╔══
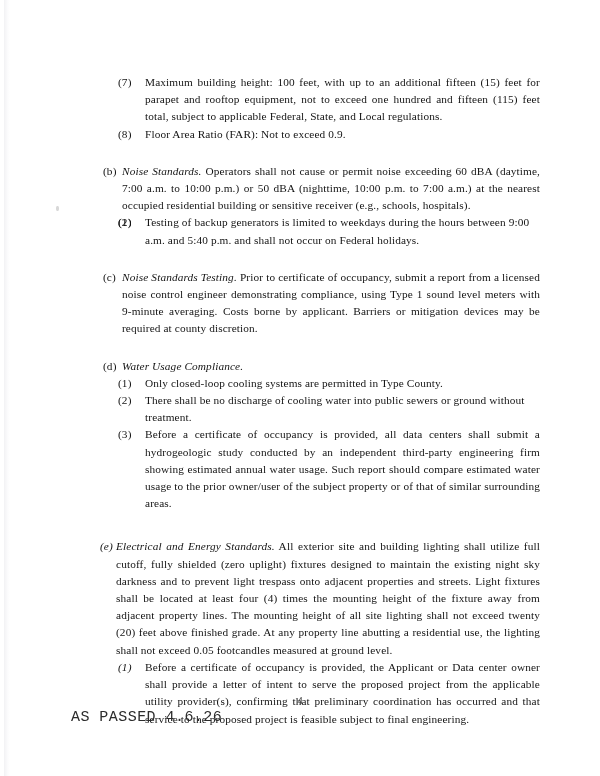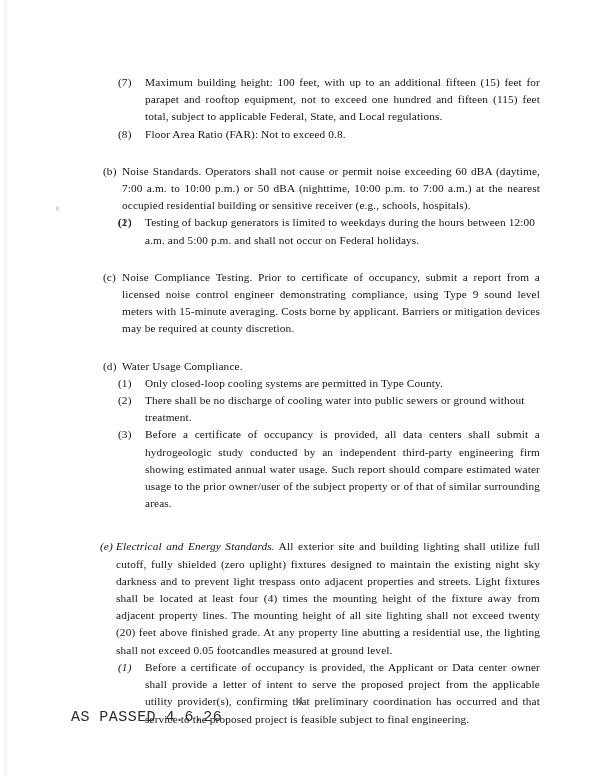"Floor Area Ratio (FAR): Not" span { text: 0.8 -> 0.9 }
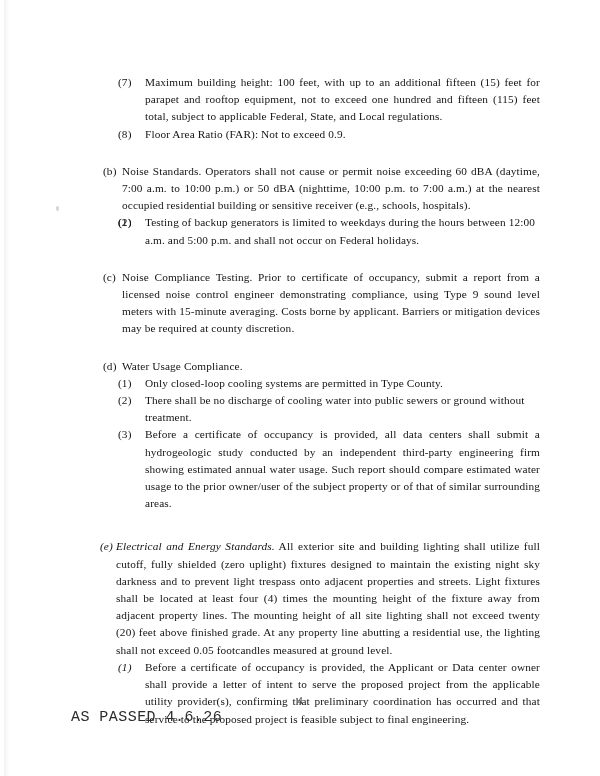"Noise Standards." .head { font-style: none -> italic }
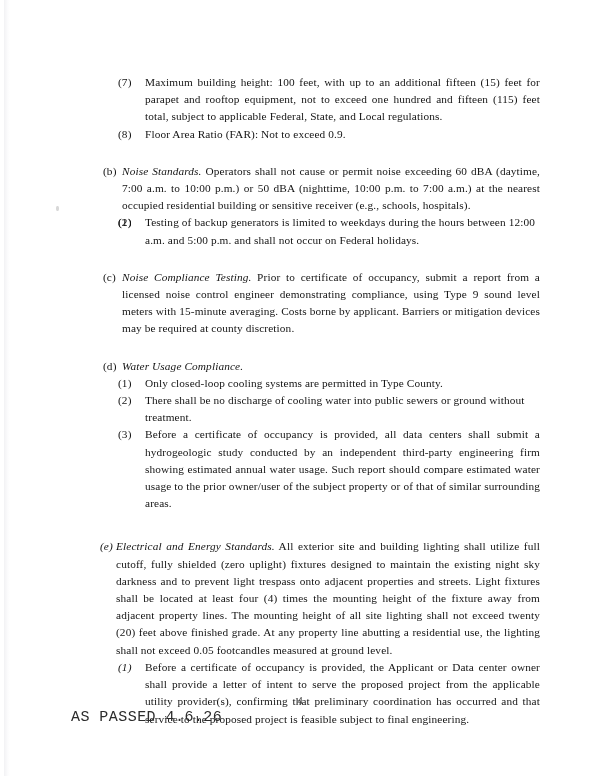"Testing of backup generators is" span { text: 12:00 a.m. and 5:00 -> 9:00 a.m. and 5:40 }
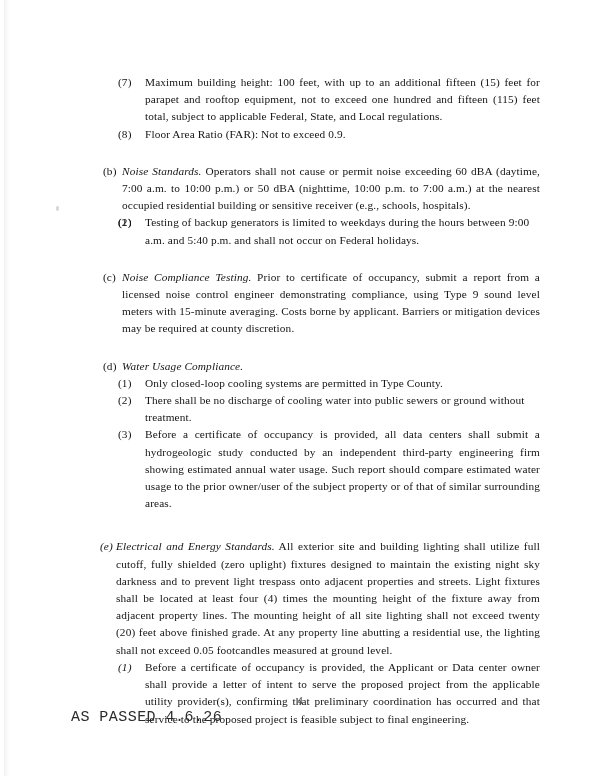"Noise Compliance Testing." span.head { text: Compliance -> Standards }
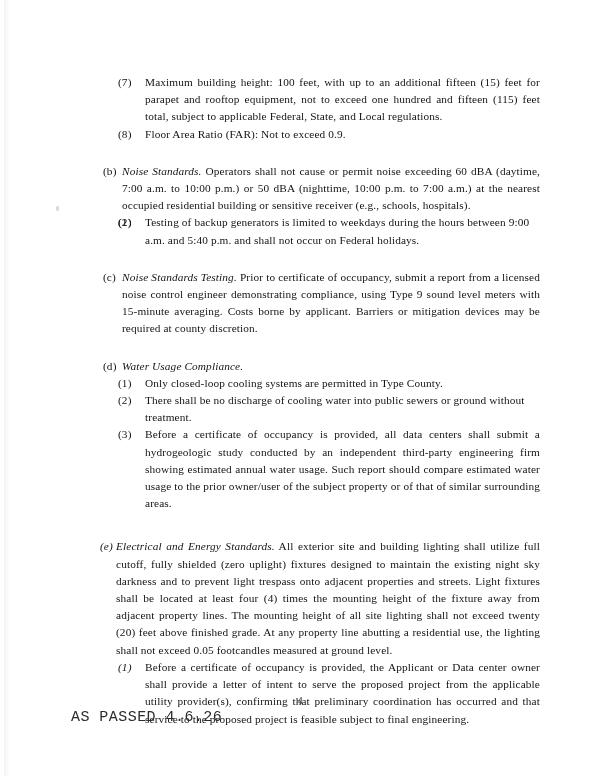"Prior to certificate of occupancy," span { text: 9 sound level meters with 15-minute -> 1 sound level meters with 9-minute }
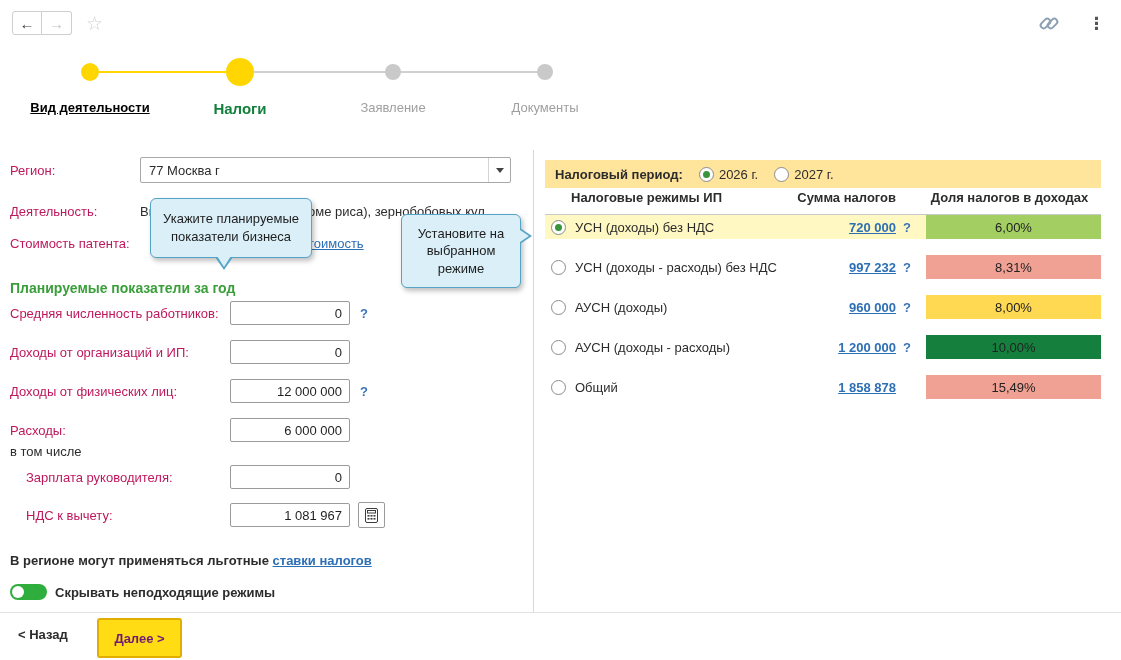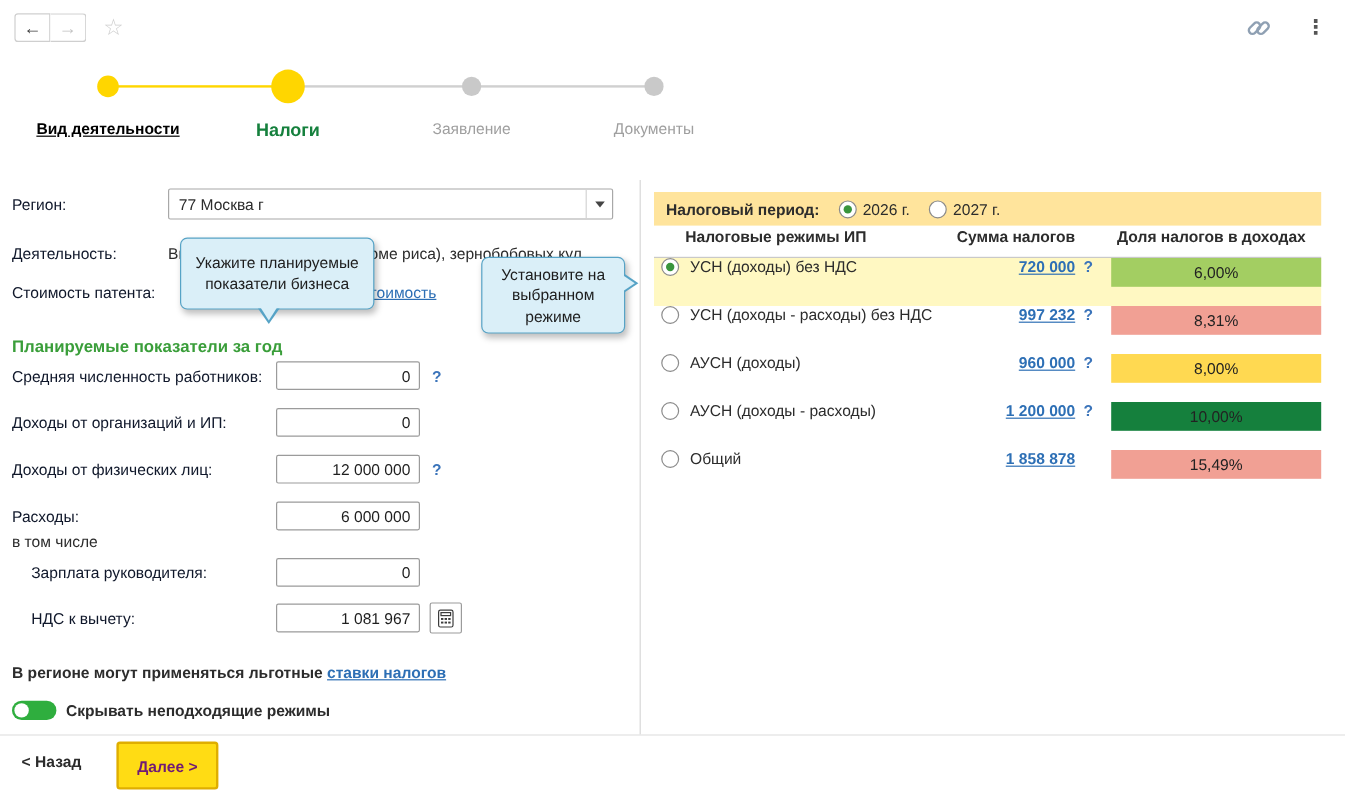"Регион:" .flabel { color: #0f172a -> #be185d }
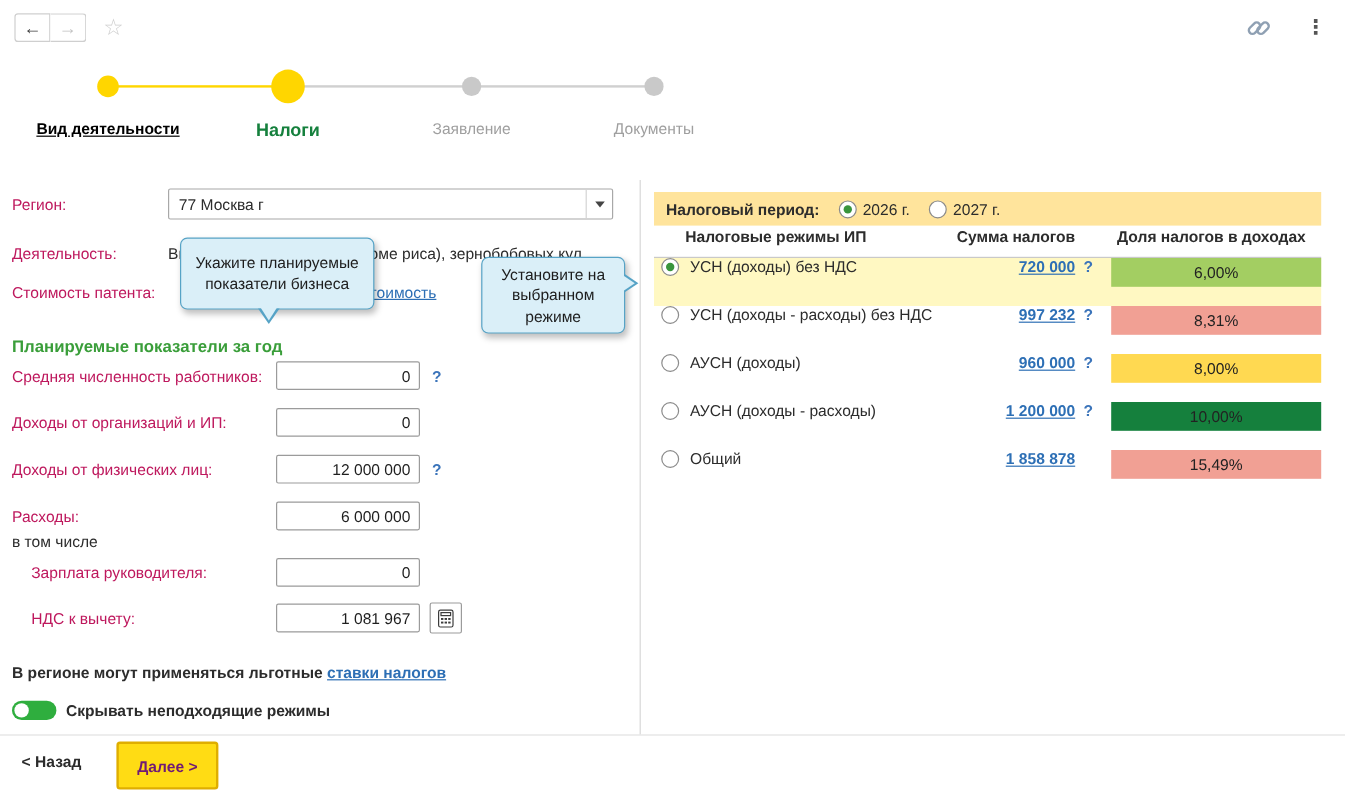"Установите на выбранном режиме" .tip2 { height: 64px -> 74px }
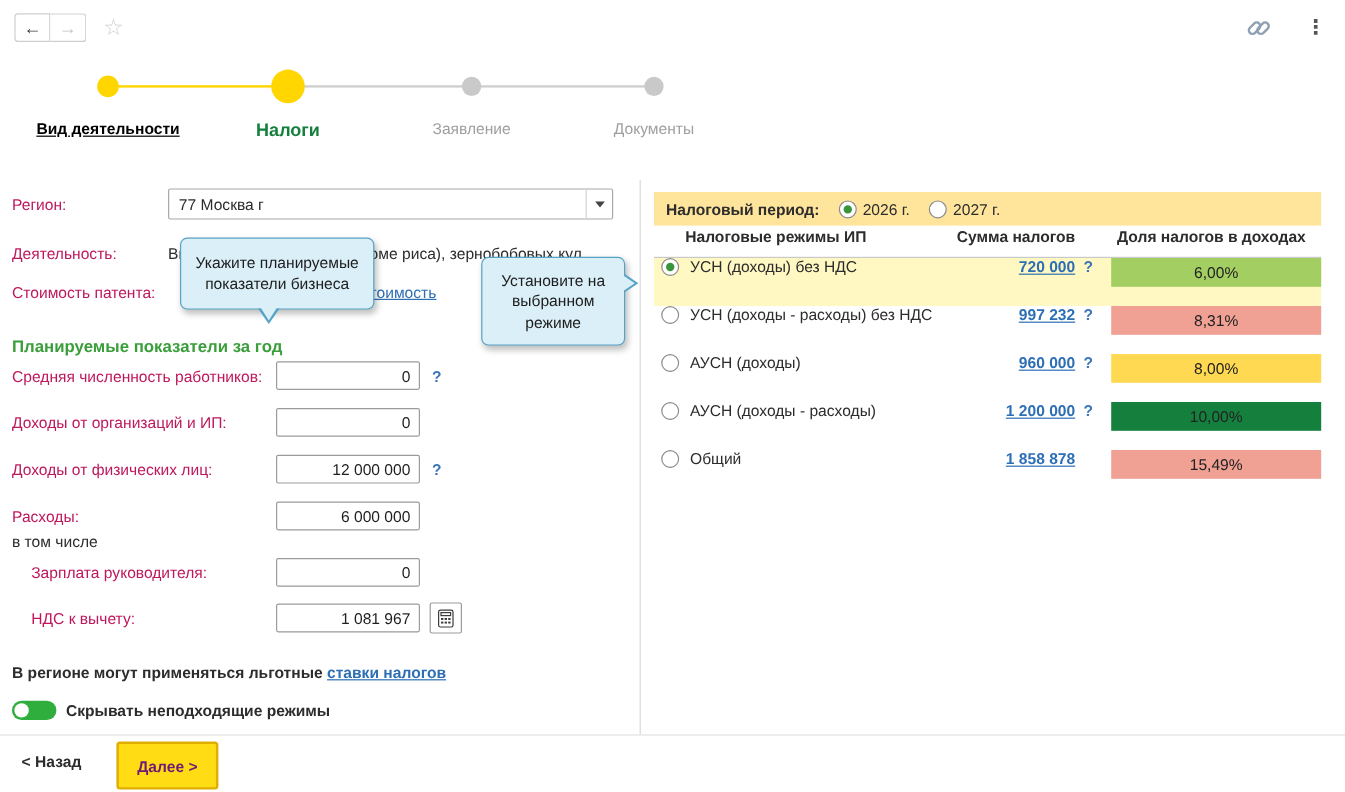"УСН (доходы) без НДС" .trow { align-items: none -> center; height: 40px -> 24px }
╚══
• [To do]:
Reproduce the final stretch of lines exactly: the line containing "height: 64px ->" through the last line of the data, both included. Pictures do not belong in the copy.

• [Solution for this problem]:
"Установите на выбранном режиме" .tip2 { height: 64px -> 74px }
"УСН (доходы) без НДС" .trow { align-items: none -> center; height: 40px -> 24px }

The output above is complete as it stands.